R. Arora, K. Arora, and Shah move to dismiss the Plaintiffs' claims against them under Rule 12(b)(2) for lack of personal jurisdiction. All three individuals live and work in Florida and contend that they do not have the requisite minimum contacts with Georgia to support jurisdiction in this Court. (R. Arora, K. Arora, & Shah's Br. in Supp. of R. Arora, K. Arora, & Shah's Mot. to Dismiss, at 2.) In response, the Plaintiffs argue that personal jurisdiction is proper over R. Arora, K. Arora, and Shah based on their ownership and management of the Corporate Defendants. (Pls.' Br. in Opp'n to R. Arora, K. Arora, and Shah's Mot. to Dismiss, at 2-3.) According to the Plaintiffs, the “detailed factual allegations” in the Amended Complaint show that these individuals directly participated in the Corporate Defendants' alleged tortious conduct, and the Corporate Defendants' contacts with Georgia can thus be imputed to them for jurisdiction purposes. (Id. at 10.)

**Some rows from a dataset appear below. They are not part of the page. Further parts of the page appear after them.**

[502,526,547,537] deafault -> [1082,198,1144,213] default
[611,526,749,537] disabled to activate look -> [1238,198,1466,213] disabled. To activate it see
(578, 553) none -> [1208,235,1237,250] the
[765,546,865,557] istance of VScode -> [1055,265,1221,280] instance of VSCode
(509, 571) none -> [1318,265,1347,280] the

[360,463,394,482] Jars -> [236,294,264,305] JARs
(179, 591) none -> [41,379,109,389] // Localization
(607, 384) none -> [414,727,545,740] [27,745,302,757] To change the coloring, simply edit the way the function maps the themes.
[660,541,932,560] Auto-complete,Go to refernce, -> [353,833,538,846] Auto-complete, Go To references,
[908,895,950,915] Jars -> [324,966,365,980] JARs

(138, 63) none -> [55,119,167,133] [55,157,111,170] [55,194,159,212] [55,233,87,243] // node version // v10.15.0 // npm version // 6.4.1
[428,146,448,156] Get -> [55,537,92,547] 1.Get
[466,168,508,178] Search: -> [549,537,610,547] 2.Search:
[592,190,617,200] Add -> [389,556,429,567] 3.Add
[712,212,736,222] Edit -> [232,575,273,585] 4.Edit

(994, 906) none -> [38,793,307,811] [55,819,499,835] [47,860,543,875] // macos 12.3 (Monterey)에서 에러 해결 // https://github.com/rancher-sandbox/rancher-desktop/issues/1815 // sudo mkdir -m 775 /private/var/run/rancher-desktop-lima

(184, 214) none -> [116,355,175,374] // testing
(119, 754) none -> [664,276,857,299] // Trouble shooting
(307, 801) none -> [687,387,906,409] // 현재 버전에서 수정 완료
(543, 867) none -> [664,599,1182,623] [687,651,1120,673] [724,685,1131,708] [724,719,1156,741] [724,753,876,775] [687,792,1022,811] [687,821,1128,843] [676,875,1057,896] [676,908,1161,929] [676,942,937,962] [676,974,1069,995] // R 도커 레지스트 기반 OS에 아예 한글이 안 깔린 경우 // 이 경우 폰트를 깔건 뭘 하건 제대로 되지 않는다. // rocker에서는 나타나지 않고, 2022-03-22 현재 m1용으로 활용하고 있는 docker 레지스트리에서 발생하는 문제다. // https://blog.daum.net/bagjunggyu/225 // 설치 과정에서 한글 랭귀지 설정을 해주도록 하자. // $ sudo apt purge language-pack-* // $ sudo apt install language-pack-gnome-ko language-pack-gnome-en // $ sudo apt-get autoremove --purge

“A federal court … undertakes a two-step inquiry in determining whether personal jurisdiction exists: the exercise of jurisdiction must (1) be appropriate under the state long-arm statute and (2) not violate the Due Process Clause of the Fourteenth Amendment to the United States Constitution.” United Techs. Corp. v. Mazer, 556 F.3d 1260, 1274 (11th Cir. 2009). “When a federal court uses a state long-arm statute, because the extent of the statute is governed by state law, the federal court is required to construe it as would the state's supreme court.” Lockard v. Equifax, Inc., 163 F.3d 1259, 1265 (11th Cir.1998). Relevant here, the Georgia long-arm statute provides:
A court of this state may exercise personal jurisdiction over any nonresident . . . as to a cause of action arising from any of the acts, omissions, ownership, use, or possession enumerated in this Code section, in the same manner as if he or she were a resident of this state, if in person or through an agent, he or she:(1) Transacts any business within this state; (2) Commits a tortious act or omission within this state, except as to a cause of action for defamation of character arising from the act; [or] (3)Commits a tortious injury in this state caused by an act or omission outside this state if the tort-feasor regularly does or solicits business, or engages in any other persistent course of conduct, or derives substantial revenue from goods used or consumed or services rendered in this state[.]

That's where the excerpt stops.